**What the task requires**
Leaving out all pictures, retype the records exactly.

*** Block opens ***

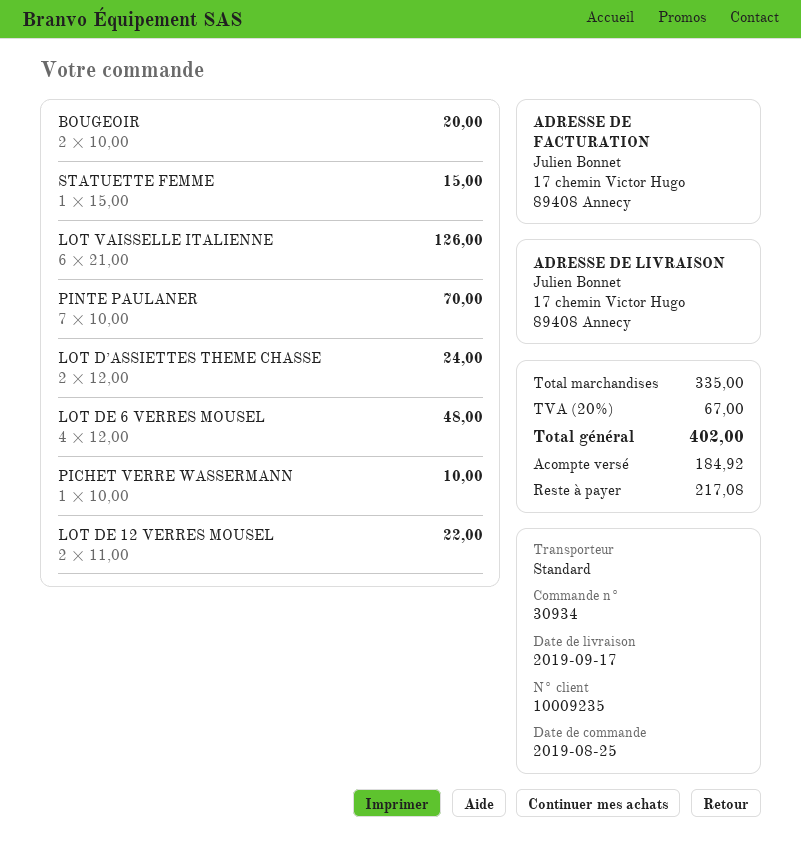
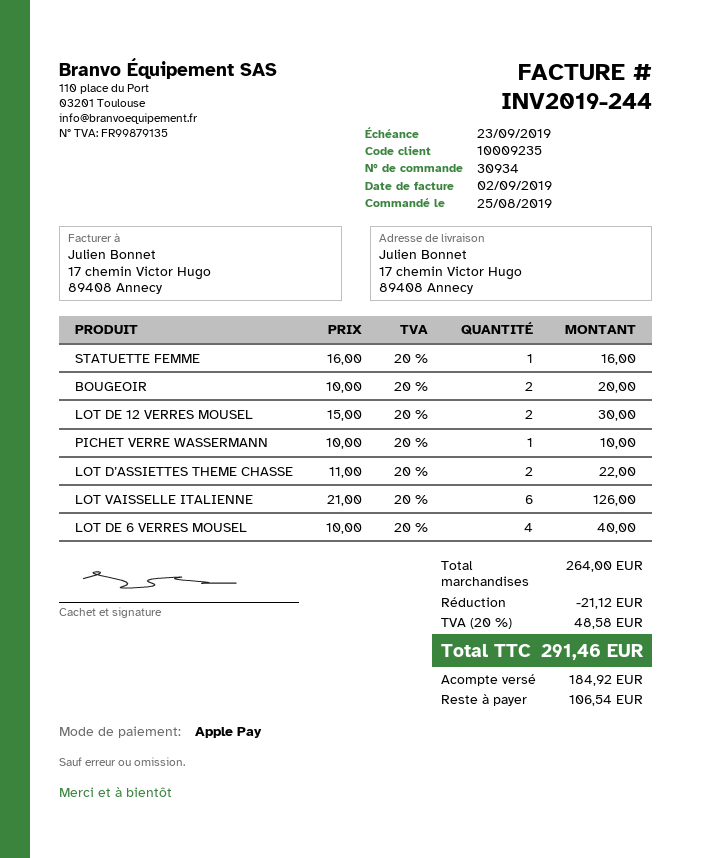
STATUETTE FEMME: 1 x 15.00 = 15.00 -> 1 x 16.00 = 16.00
PINTE PAULANER: 7 x 10.00 = 70.00 -> none
LOT D’ASSIETTES THEME CHASSE: 2 x 12.00 = 24.00 -> 2 x 11.00 = 22.00
LOT DE 6 VERRES MOUSEL: 4 x 12.00 = 48.00 -> 4 x 10.00 = 40.00
LOT DE 12 VERRES MOUSEL: 2 x 11.00 = 22.00 -> 2 x 15.00 = 30.00
subtotal: 335.00 -> 264.00
discount: none -> 21.12
tax: 20% = 67.00 -> 20% = 48.58
total: 402.00 -> 291.46
balance: 217.08 -> 106.54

*** Block closes ***

**Written answer**
STATUETTE FEMME: 1 x 15.00 = 15.00 -> 1 x 16.00 = 16.00
PINTE PAULANER: 7 x 10.00 = 70.00 -> none
LOT D’ASSIETTES THEME CHASSE: 2 x 12.00 = 24.00 -> 2 x 11.00 = 22.00
LOT DE 6 VERRES MOUSEL: 4 x 12.00 = 48.00 -> 4 x 10.00 = 40.00
LOT DE 12 VERRES MOUSEL: 2 x 11.00 = 22.00 -> 2 x 15.00 = 30.00
subtotal: 335.00 -> 264.00
discount: none -> 21.12
tax: 20% = 67.00 -> 20% = 48.58
total: 402.00 -> 291.46
balance: 217.08 -> 106.54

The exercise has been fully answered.